Print the data exactly. Omit the pictures.
[[ Available records, beginning ]]
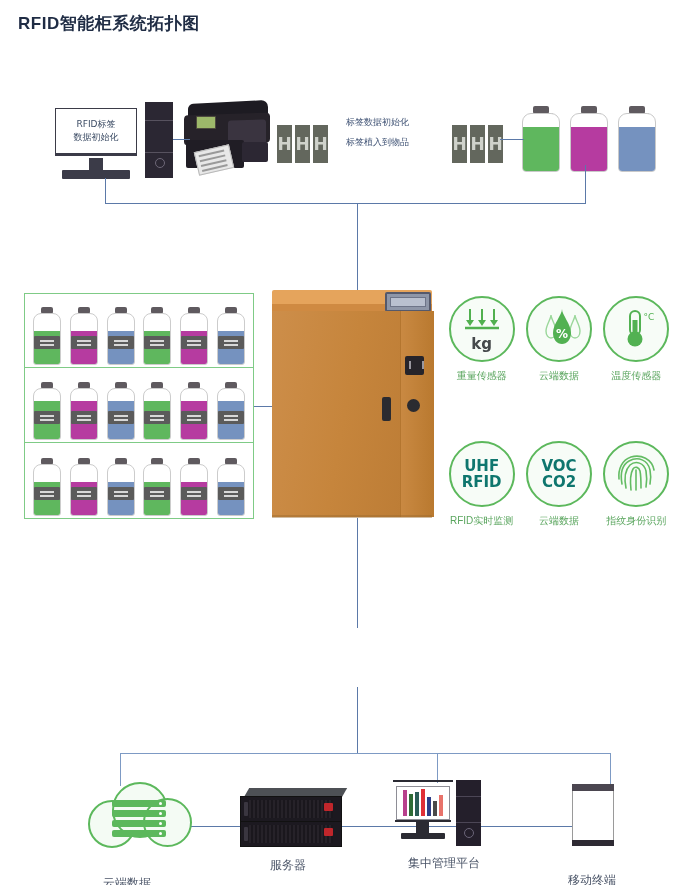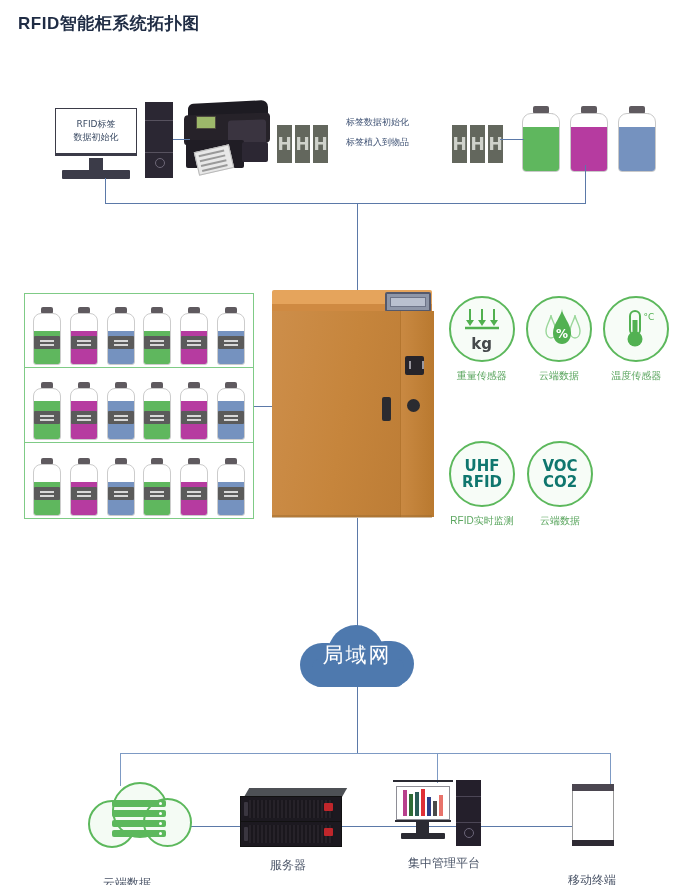--- a/index.html
+++ b/index.html
@@ -511,32 +511,39 @@
       </div>
 
       <div class="scell">
         <div class="scirc">
           <span class="stxt">VOC</span>
           <span class="stxt">CO2</span>
         </div>
         <span class="slabel">云端数据</span>
       </div>
 
+      <div class="scell">
+        <div class="scirc">
+          <svg width="44" height="44" viewBox="0 0 44 44" aria-hidden="true">
+            <g fill="none" stroke="#63BC63" stroke-width="1.6" stroke-linecap="round">
+              <path d="M22 38 C22 30 22 24 22 18"></path>
+              <path d="M17 38 C16 29 16 22 19 17 C21 14 25 15 26 19 C27 24 27 30 27 36"></path>
+              <path d="M12 36 C10 26 11 18 16 13 C22 8 30 11 32 19 C33 25 33 30 32 35"></path>
+              <path d="M8 32 C6 21 8 13 15 9 C24 4 34 8 36 18 C37 23 37 27 36 32"></path>
+              <path d="M5 27 C4 17 8 8 17 5 C27 2 38 7 40 18"></path>
+            </g>
+          </svg>
+        </div>
+        <span class="slabel">指纹身份识别</span>
+      </div>
     </div>
   </div>
 
   <div class="abs ln lnv" style="left:357px;top:518px;height:110px;"></div>
 
-  <div class="abs lan">
-    <i class="c1"></i>
-      <i class="c2"></i>
-      <i class="c3"></i>
-      <i class="c4"></i>
-    <div class="txt">局域网</div>
-  </div>
 
   <div class="abs ln lnv" style="left:357px;top:687px;height:66px;"></div>
   <div class="abs ln lnh ln-grey" style="left:120px;top:753px;width:490px;"></div>
   <div class="abs ln lnv ln-grey" style="left:120px;top:753px;height:33px;"></div>
   <div class="abs ln lnv ln-grey" style="left:437px;top:753px;height:30px;"></div>
   <div class="abs ln lnv ln-grey" style="left:610px;top:753px;height:33px;"></div>
 
   <div class="abs ln lnh" style="left:180px;top:826px;width:115px;"></div>
   <div class="abs ln lnh" style="left:340px;top:826px;width:260px;"></div>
[[ Available records, end ]]
• [Answer box]:
--- a/index.html
+++ b/index.html
@@ -511,32 +511,39 @@
       </div>
 
       <div class="scell">
         <div class="scirc">
           <span class="stxt">VOC</span>
           <span class="stxt">CO2</span>
         </div>
         <span class="slabel">云端数据</span>
       </div>
 
+      <div class="scell">
+        <div class="scirc">
+          <svg width="44" height="44" viewBox="0 0 44 44" aria-hidden="true">
+            <g fill="none" stroke="#63BC63" stroke-width="1.6" stroke-linecap="round">
+              <path d="M22 38 C22 30 22 24 22 18"></path>
+              <path d="M17 38 C16 29 16 22 19 17 C21 14 25 15 26 19 C27 24 27 30 27 36"></path>
+              <path d="M12 36 C10 26 11 18 16 13 C22 8 30 11 32 19 C33 25 33 30 32 35"></path>
+              <path d="M8 32 C6 21 8 13 15 9 C24 4 34 8 36 18 C37 23 37 27 36 32"></path>
+              <path d="M5 27 C4 17 8 8 17 5 C27 2 38 7 40 18"></path>
+            </g>
+          </svg>
+        </div>
+        <span class="slabel">指纹身份识别</span>
+      </div>
     </div>
   </div>
 
   <div class="abs ln lnv" style="left:357px;top:518px;height:110px;"></div>
 
-  <div class="abs lan">
-    <i class="c1"></i>
-      <i class="c2"></i>
-      <i class="c3"></i>
-      <i class="c4"></i>
-    <div class="txt">局域网</div>
-  </div>
 
   <div class="abs ln lnv" style="left:357px;top:687px;height:66px;"></div>
   <div class="abs ln lnh ln-grey" style="left:120px;top:753px;width:490px;"></div>
   <div class="abs ln lnv ln-grey" style="left:120px;top:753px;height:33px;"></div>
   <div class="abs ln lnv ln-grey" style="left:437px;top:753px;height:30px;"></div>
   <div class="abs ln lnv ln-grey" style="left:610px;top:753px;height:33px;"></div>
 
   <div class="abs ln lnh" style="left:180px;top:826px;width:115px;"></div>
   <div class="abs ln lnh" style="left:340px;top:826px;width:260px;"></div>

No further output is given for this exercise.